DATASET RECORDS →
- Opening Delimiter -
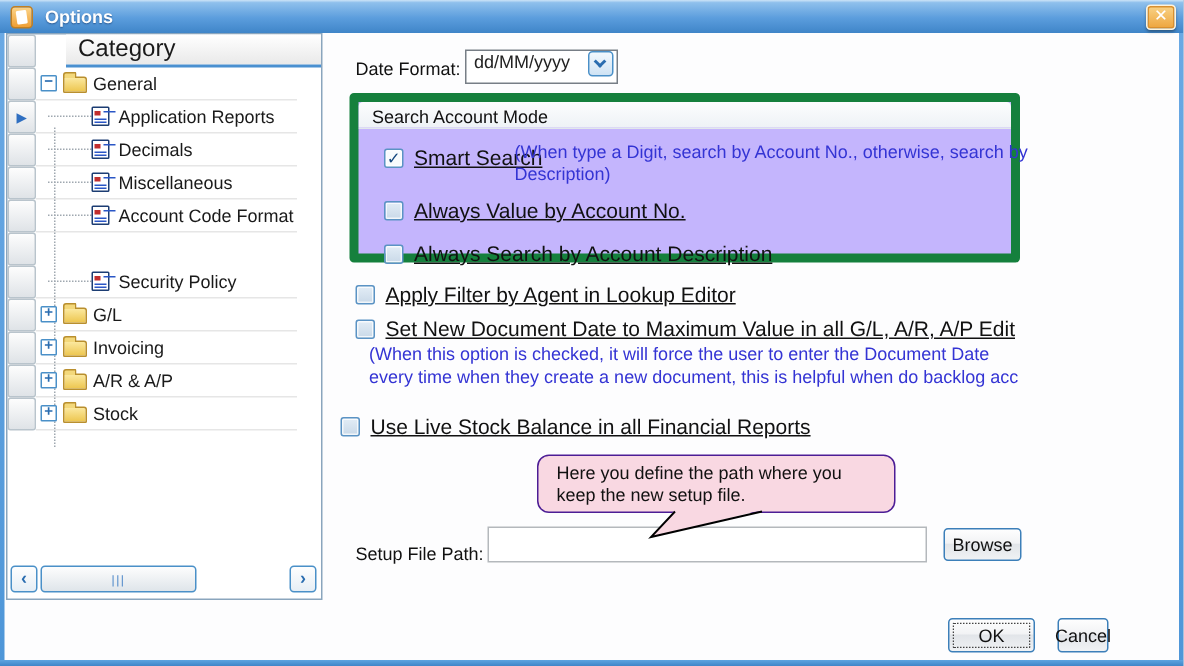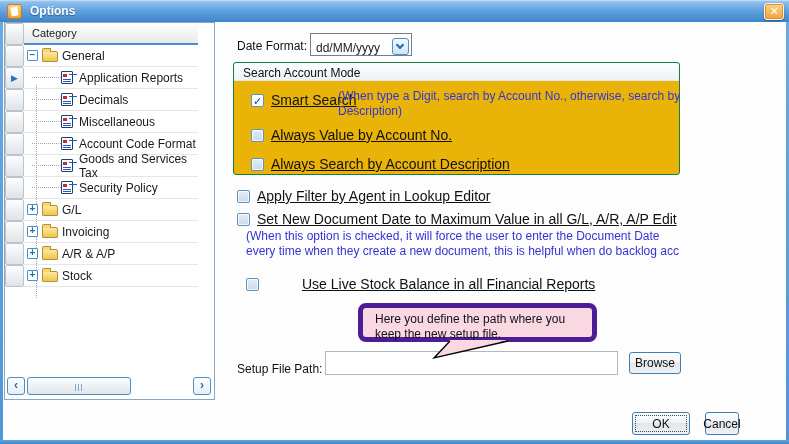"Category" .cat-head { font-size: 11px -> 16px; margin-left: none -> 20px }
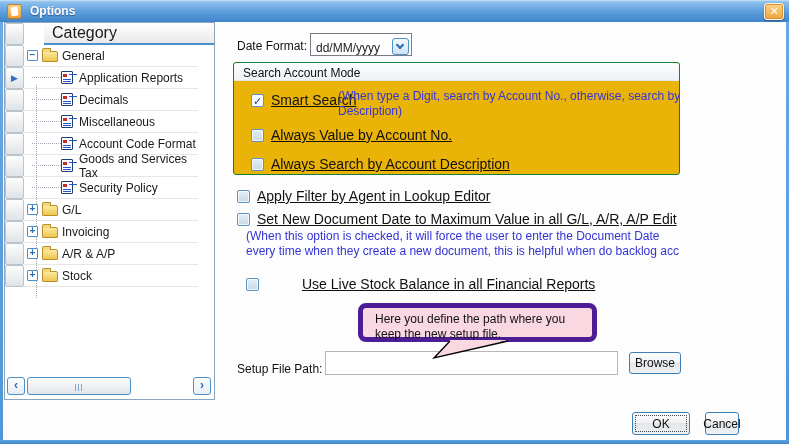"dd/MM/yyyy" .combo { align-items: flex-end -> flex-start }
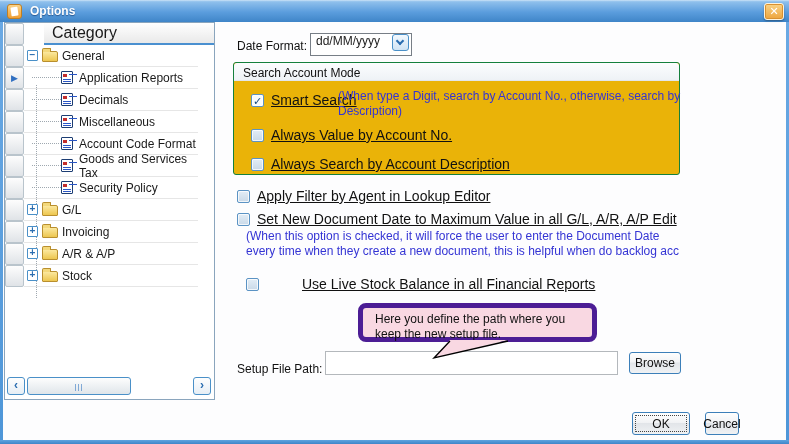"Search Account Mode" .group { background: #eab308 -> #c4b5fd; border: 1px solid #15803d -> 6px solid #15803d }
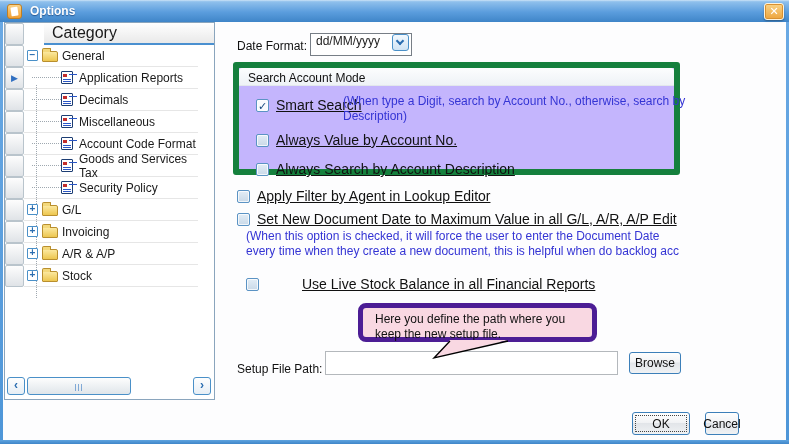"Goods and Services Tax" div.cell { html: <div> <span></span> <span></span> <span>Goods and Services Tax</span> </div> -> none }
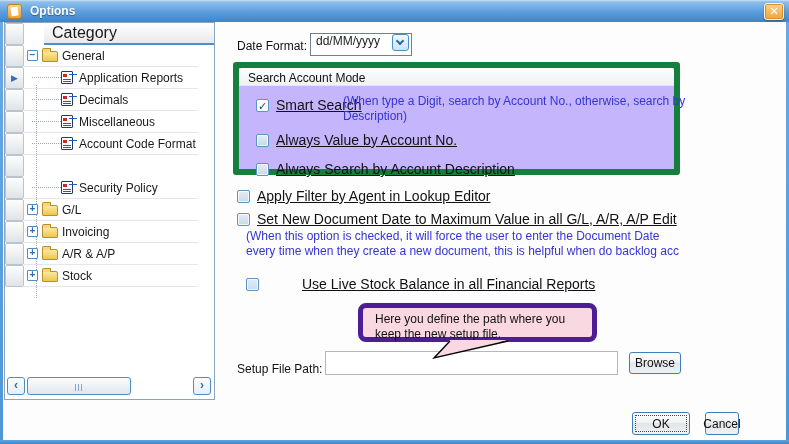"Use Live Stock Balance in" label.cbrow { gap: 36px -> none; left: 246px -> 227px }
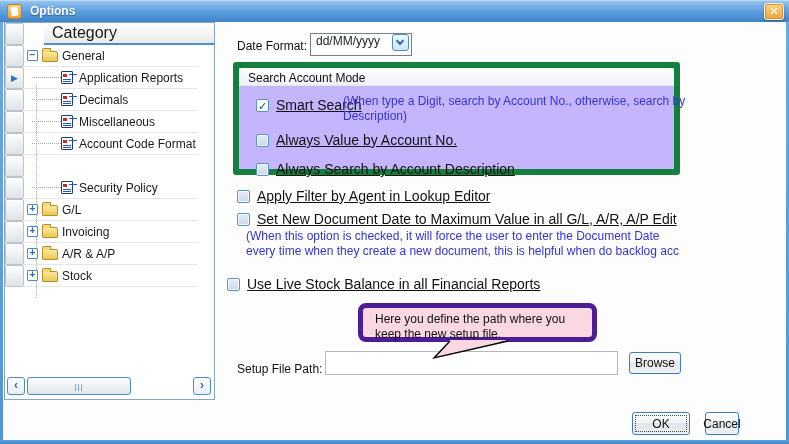"Here you define the path" .balloon { border: 5px solid #4c1d95 -> 1px solid #4c1d95 }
- Closing Delimiter -
WHAT IS REQUIRED → Precisely those lines above that run from the line with "background: #eab308 ->" up to and including the line with "html: <div> <span></span>" are to be set down, with the pictures omitted.

ANSWER →
"Search Account Mode" .group { background: #eab308 -> #c4b5fd; border: 1px solid #15803d -> 6px solid #15803d }
"Goods and Services Tax" div.cell { html: <div> <span></span> <span></span> <span>Goods and Services Tax</span> </div> -> none }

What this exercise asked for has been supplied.